À lei da bola is an opinion column by Joao Lobao, a lawyer specializing in sports law and founder of L&SP Advogados.
The Emiliano Sala case began like so many others in football = a winter transfer, a striker in top form, a club making a big investment. It ended tragically and unexpectedly. In the meantime, it gave rise to one of the most significant disputes in recent years in international football, which reached its conclusion this week.On January 19, 2019, Cardiff City formalized an agreement with FC Nantes for the signing of the Argentinian forward, for approximately 17 million euros. Emiliano Sala signed a three-and-a-half-year contract, said goodbye in France, and left for Wales. He never reached his destination. The plane he was traveling on crashed in the English Channel on the night of January 21.
Cardiff refused to pay the first installment of the transfer fee = around €6 million = arguing that the deal was not fully completed and raising doubts about the flight arrangements. Nantes, for its part, demanded full compliance with the agreement, but, faced with Cardiff City’s refusal to pay, was forced to appeal to FIFA to assert its rights.
The response from the football authorities was unanimous: both FIFA and the Court of Arbitration for Sport in Lausanne (CAS) = the latter confirming FIFA’s decision after an appeal by Cardiff = considered the transfer contract valid and effective, primarily because the International Transfer Certificate (ITC) had already been issued and the player was duly registered as a Cardiff player, thus concluding the transfer. From that moment on, the risk passed to Cardiff. Simply put, the contract was to be fulfilled. And that is what ended up happening, with the Welsh club paying the full transfer fee throughout 2023.

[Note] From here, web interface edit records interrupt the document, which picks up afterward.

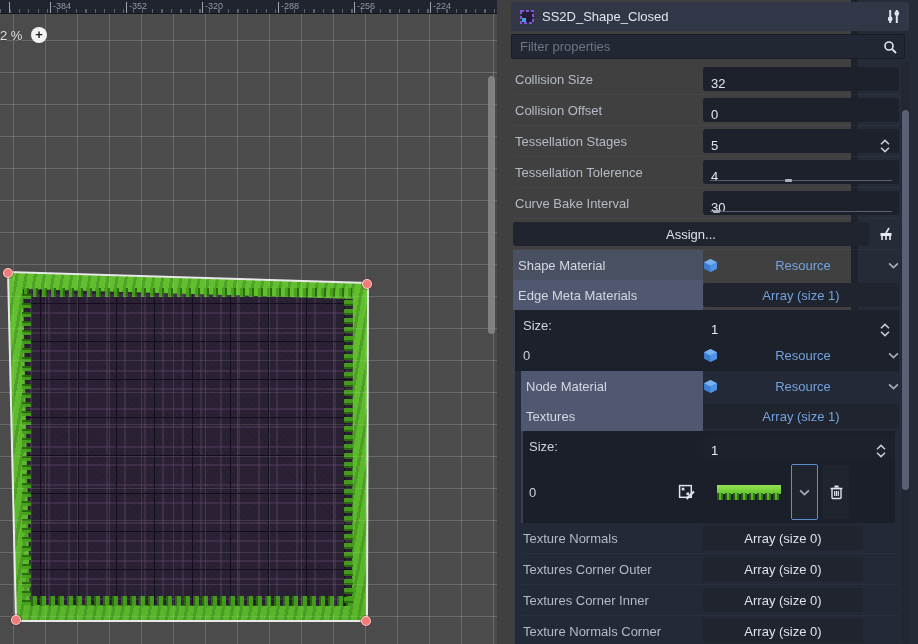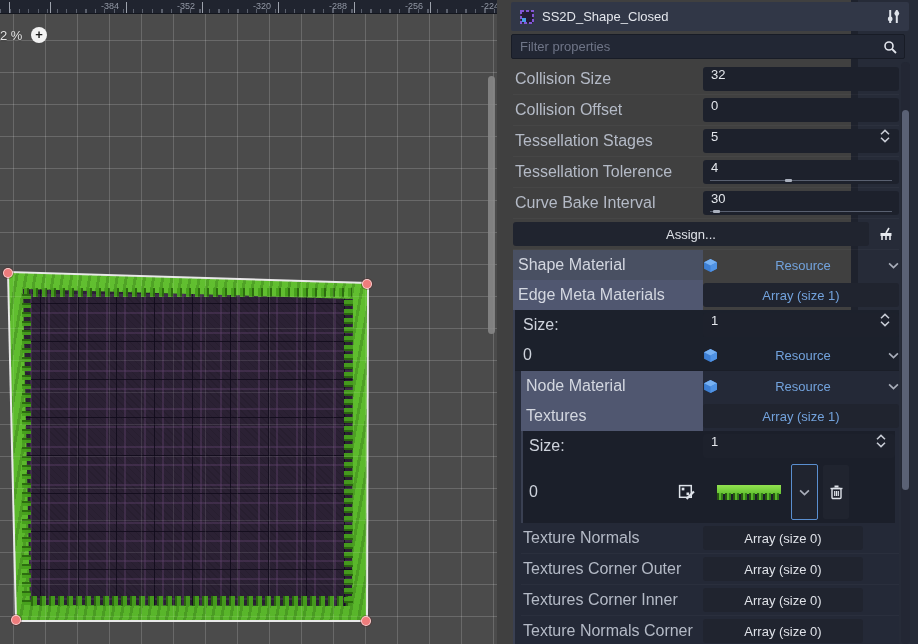"-384" .ruler-label { margin-left: 48px -> none }
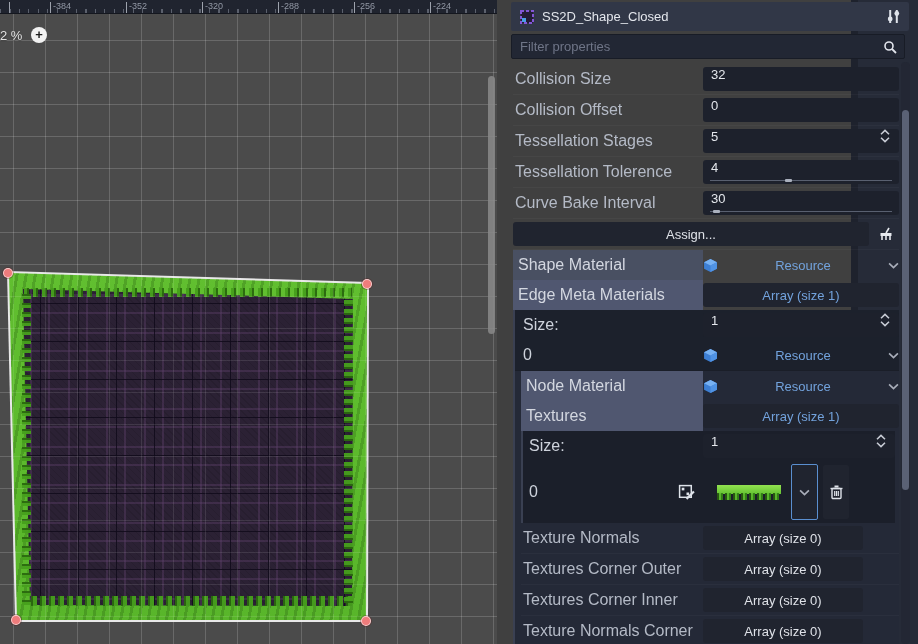"Collision Size" .row .label { font-size: 16px -> 13px }
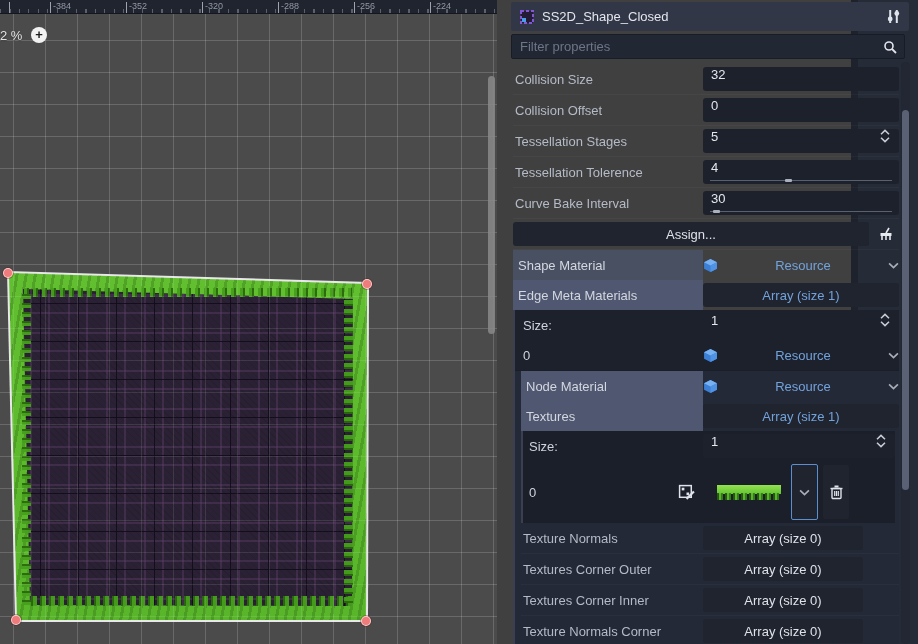"32" .field { align-items: flex-start -> flex-end }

But the dispute didn’t end there. In response, seeking to reverse the financial burden of what happened, that same year Cardiff went to French courts with a claim for compensation of around 122 million euros, arguing that Nantes had organized the private flight on which the player was traveling, thus attributing responsibility for the tragedy to the French club. This claim for compensation was based on a controversial argument: a calculation of expected points and goals, carried out by the club, which considered that the absence of the Argentinian player had contributed to the club’s relegation to the English Second Division in 2019 = the year of the tragedy = which caused a drastic drop in its revenue.
The Nantes court did not accept this argument, concluding that there was no evidence to demonstrate a causal link between Nantes’ conduct and the accident, nor any basis to support compensation of this magnitude. Essentially, it sent a clear message: the law does not decide games or validate hypothetical scenarios.
The curtain fell with a twist: Cardiff, which was claiming €122 million in compensation, ended up being ordered to pay €480,000 to Nantes, €300,000 for moral damages and €180,000 for legal representation expenses.
It is important to clarify that the coexistence of these two judicial decisions, within the same case, results from assessments of different matters. In the realm of international sports law, FIFA and the CAS/TAS ruled on the validity and execution of the transfer contract, reinforcing the centrality of the principle “pacta sunt servanda” (agreements must be kept) and the tendency to objectively allocate risk to the buying club once the transfer is considered concluded. In the realm of ordinary courts, the decision of the Nantes Court focused on civil liability, defining the damages that are actually compensable and demonstrating that the imputation of liability requires the rigorous verification of the classic prerequisites; the mere occurrence of a harmful event is not sufficient to justify claims for substantial compensation. It is precisely at the intersection between sports law and common law that this case reveals itself as a paradigmatic example of the legal complexity in professional football, demonstrating how different jurisdictional orders can analyze the same event according to their own normative frameworks, without compromising the overall coherence of the legal system.